Mme Fleur Pellerin, ministre. C’est votre droit, mais ce gouvernement et cette majorité sont extrêmement fiers d’avoir mis un terme à la pratique qui consistait à décider de manière totalement arbitraire qui devait diriger les entreprises de l’audiovisuel public. (Applaudissements sur plusieurs bancs du groupe SRC.) Nous assumons donc parfaitement cette réforme, une réforme d’indépendance à laquelle nous sommes extrêmement attachés.

Comme l’a indiqué hier Olivier Schrameck lors de son audition devant vous – car vous l’avez auditionné –, il y a peut-être des modifications à apporter (« Ah ! » sur les bancs des groupes UMP et UDI) sur les modalités de mise en œuvre de cette loi. En tous les cas, nous sommes attachés à cette indépendance et continuerons de la mettre en œuvre.

M. Rudy Salles. Ce n’est pas vrai !

Mme Fleur Pellerin, ministre. Vous dressez ensuite un catalogue de critiques qui reposent pour la plupart sur des rumeurs publiées dans la presse mais sans une once de vérité. Laissez-moi vous répondre que, depuis ma nomination voilà environ neuf mois,…

M. Patrice Verchère. C’est la catastrophe !

Mme Fleur Pellerin, ministre. …j’ai fait en sorte que pour les entreprises de l’audiovisuel public nous ayons en amont des processus de nomination une réflexion et une vision sur ce que l’État actionnaire attend de l’audiovisuel public. Cela n’avait jamais été fait avant.

Vous vous concentrez uniquement sur l’identité de la personne qui ira à tel endroit ou sera placée à tel autre, alors que, pour ma part, je préfère parler de projets pour l’audiovisuel public.

M. Dino Cinieri. Quel culot !

Mme Fleur Pellerin, ministre. Je préfère parler des valeurs que nous défendons pour l’audiovisuel public, cela m’importe davantage.

Par ailleurs, en matière d’exemplarité, je l’ai dit et je le répète ici, je serai intraitable. (Vives exclamations sur les bancs des groupes UMP et UDI.)

M. Philippe Meunier et M. Patrice Verchère. On le voit en effet !

M. le président. S’il vous plaît, écoutez la réponse jusqu’au bout !
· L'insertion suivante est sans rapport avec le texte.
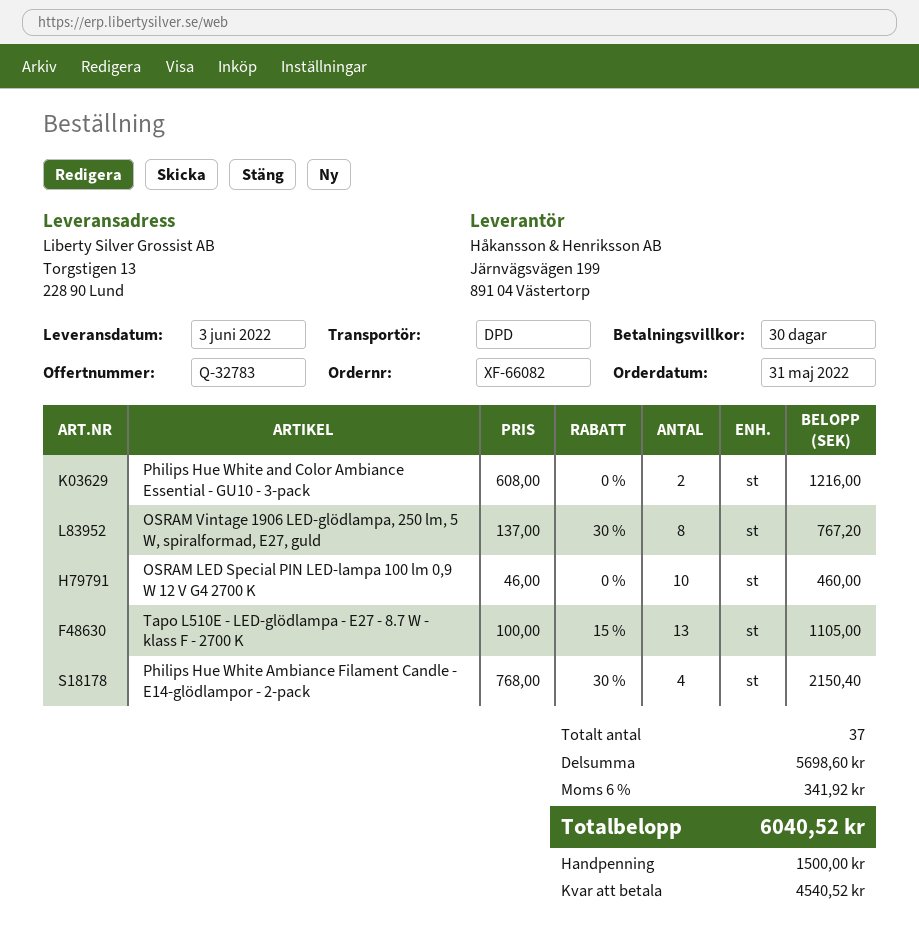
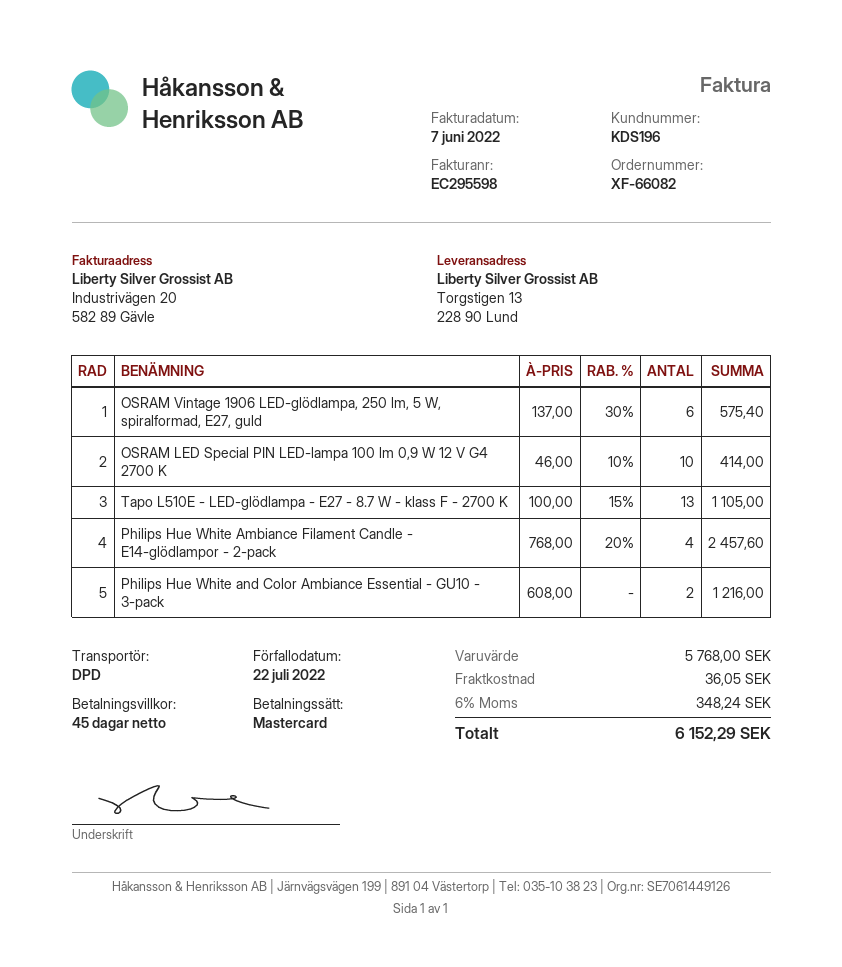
payment terms: 30 days -> 45 days
OSRAM Vintage 1906 LED-glödlampa, 250 lm, 5 W, spiralformad, E27, guld: 8 x 137.00 - 30% = 767.20 -> 6 x 137.00 - 30% = 575.40
OSRAM LED Special PIN LED-lampa 100 lm 0,9 W 12 V G4 2700 K: 10 x 46.00 = 460.00 -> 10 x 46.00 - 10% = 414.00
Philips Hue White Ambiance Filament Candle - E14-glödlampor - 2-pack: 4 x 768.00 - 30% = 2150.40 -> 4 x 768.00 - 20% = 2457.60
subtotal: 5698.60 -> 5768.00
shipping: none -> 36.05
tax: 6% = 341.92 -> 6% = 348.24
total: 6040.52 -> 6152.29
Mme Fleur Pellerin, ministre. Il y a des procédures dans le droit de la fonction publique.

M. Philippe Vigier. 40 000 euros de taxi !
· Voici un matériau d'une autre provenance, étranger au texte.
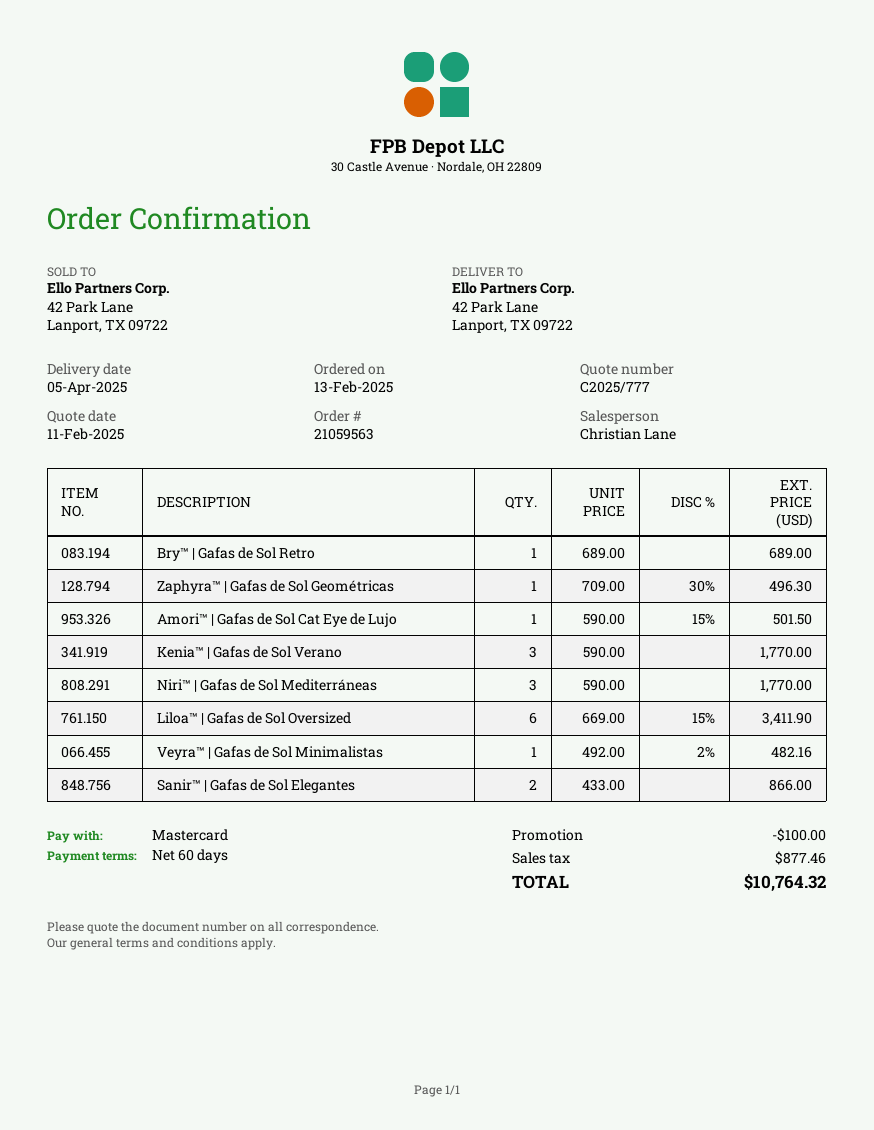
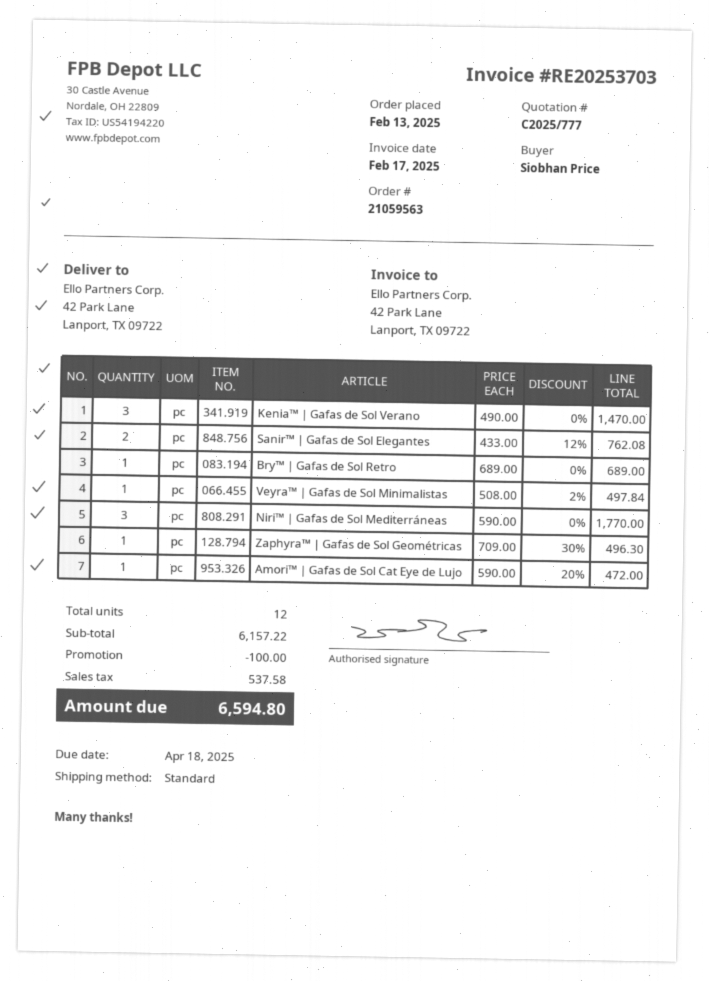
Amori™ | Gafas de Sol Cat Eye de Lujo: 1 x 590.00 - 15% = 501.50 -> 1 x 590.00 - 20% = 472.00
Kenia™ | Gafas de Sol Verano: 3 x 590.00 = 1770.00 -> 3 x 490.00 = 1470.00
Liloa™ | Gafas de Sol Oversized: 6 x 669.00 - 15% = 3411.90 -> none
Veyra™ | Gafas de Sol Minimalistas: 1 x 492.00 - 2% = 482.16 -> 1 x 508.00 - 2% = 497.84
Sanir™ | Gafas de Sol Elegantes: 2 x 433.00 = 866.00 -> 2 x 433.00 - 12% = 762.08
tax: 877.46 -> 537.58
total: 10764.32 -> 6594.80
Mme Fleur Pellerin, ministre. Qu’auriez-vous dit si nous avions pris la décision de révoquer Mme Agnès Saal, décision qui aurait été censurée par le Conseil d’État en raison de son irrégularité ? Pour ma part, je préfère agir dans les règles, afin que les décisions que je prendrai en matière disciplinaire et en matière pénale soient appliquées. (Applaudissements sur les bancs du groupe SRC ; huées sur plusieurs bancs des groupes UMP et UDI)

Avenir des retraites

M. le président. La parole est à M. Thierry Mariani, pour le groupe de l’Union pour un mouvement populaire.
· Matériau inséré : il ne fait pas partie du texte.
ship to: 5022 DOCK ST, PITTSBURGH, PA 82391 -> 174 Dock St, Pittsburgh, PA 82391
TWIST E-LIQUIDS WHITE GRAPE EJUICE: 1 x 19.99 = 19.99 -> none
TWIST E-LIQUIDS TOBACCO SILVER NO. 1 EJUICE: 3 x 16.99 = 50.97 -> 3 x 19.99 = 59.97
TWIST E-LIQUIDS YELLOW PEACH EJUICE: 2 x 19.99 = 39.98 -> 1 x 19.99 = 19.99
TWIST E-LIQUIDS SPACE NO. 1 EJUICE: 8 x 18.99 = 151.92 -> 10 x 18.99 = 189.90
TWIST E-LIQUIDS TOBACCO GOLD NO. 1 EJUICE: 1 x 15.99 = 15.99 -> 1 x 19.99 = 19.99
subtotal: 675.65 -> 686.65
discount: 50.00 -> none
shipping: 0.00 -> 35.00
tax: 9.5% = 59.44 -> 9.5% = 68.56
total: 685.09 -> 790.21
M. Thierry Mariani. Monsieur le Premier ministre, depuis février, des négociations entre patronat et syndicats ont lieu sur l’avenir des régimes de retraite complémentaire. Ces négociations sont cruciales pour la pérennité du système de retraites complémentaires, fragilisé par l’arrivée des papy-boomers à la retraite et la réduction de l’assiette des cotisants due à un chômage élevée.

L’enjeu est de sauver l’AGIRC et l’ARRCO – l’Association générale des institutions de retraite des cadres et l’Association pour le régime de retraite complémentaire des salariés. Si rien n’est fait, les réserves seront épuisées dès 2018 pour l’AGIRC et en 2027 pour l’ARRCO. Les discussions semblent vives, pour ne pas dire tendues, et les négociateurs n’excluent pas de prolonger les discussions au-delà de juin.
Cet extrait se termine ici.